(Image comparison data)
########

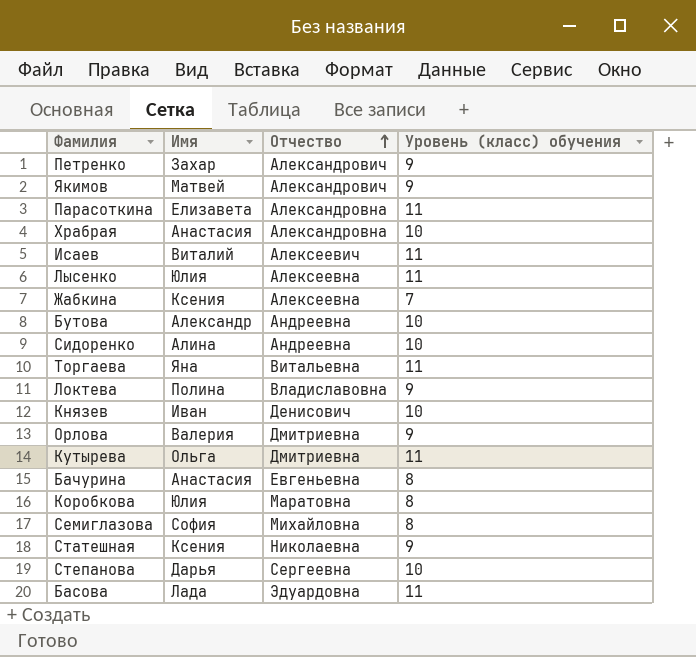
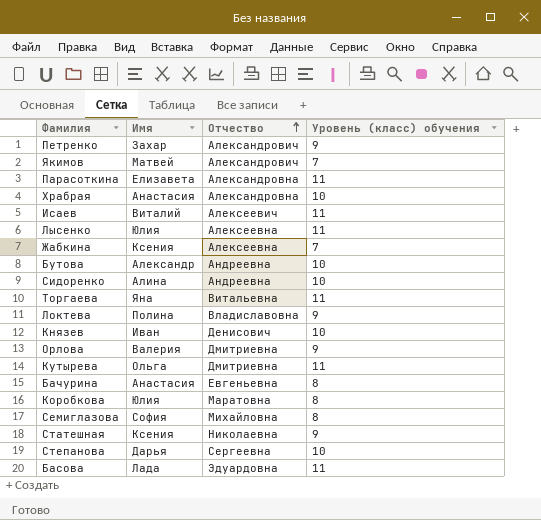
Якимов | Уровень (класс) обучения: 9 -> 7

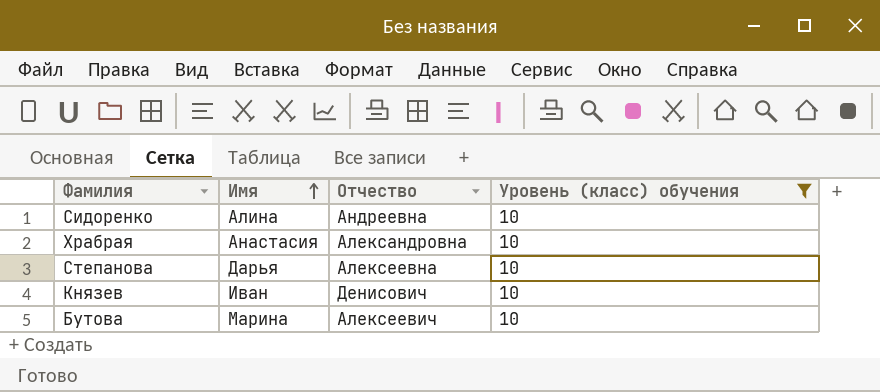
filter: none -> Уровень (класс) обучения = 10
row order: Отчество ascending -> Имя ascending
Степанова | Отчество: Сергеевна -> Алексеевна
Бутова | Имя: Александр -> Марина
Бутова | Отчество: Андреевна -> Алексеевич

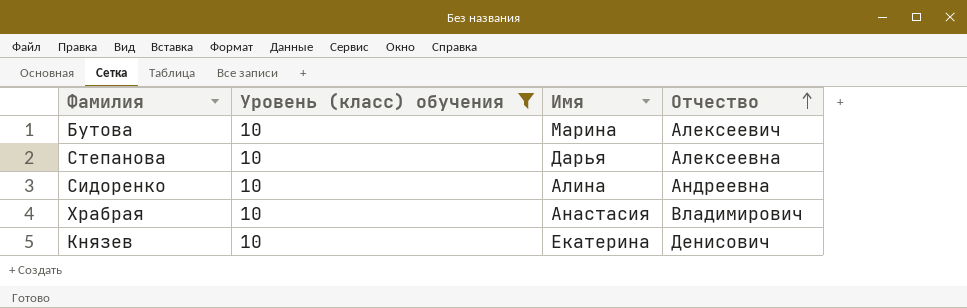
row order: Имя ascending -> Отчество ascending
column Уровень (класс) обучения | position: 4 -> 2
Храбрая | Отчество: Александровна -> Владимирович
Князев | Имя: Иван -> Екатерина

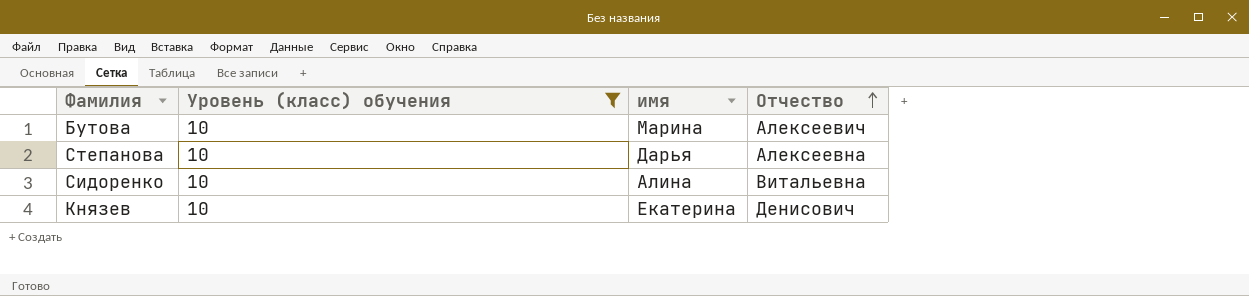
column name: Имя -> имя
row Храбрая: 10 | Анастасия | Владимирович -> none
Сидоренко | Отчество: Андреевна -> Витальевна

########

> **Work to be completed**
Every entry above should come back exactly as written, except for its pictures.

> **Response to the exercise**
Якимов | Уровень (класс) обучения: 9 -> 7

filter: none -> Уровень (класс) обучения = 10
row order: Отчество ascending -> Имя ascending
Степанова | Отчество: Сергеевна -> Алексеевна
Бутова | Имя: Александр -> Марина
Бутова | Отчество: Андреевна -> Алексеевич

row order: Имя ascending -> Отчество ascending
column Уровень (класс) обучения | position: 4 -> 2
Храбрая | Отчество: Александровна -> Владимирович
Князев | Имя: Иван -> Екатерина

column name: Имя -> имя
row Храбрая: 10 | Анастасия | Владимирович -> none
Сидоренко | Отчество: Андреевна -> Витальевна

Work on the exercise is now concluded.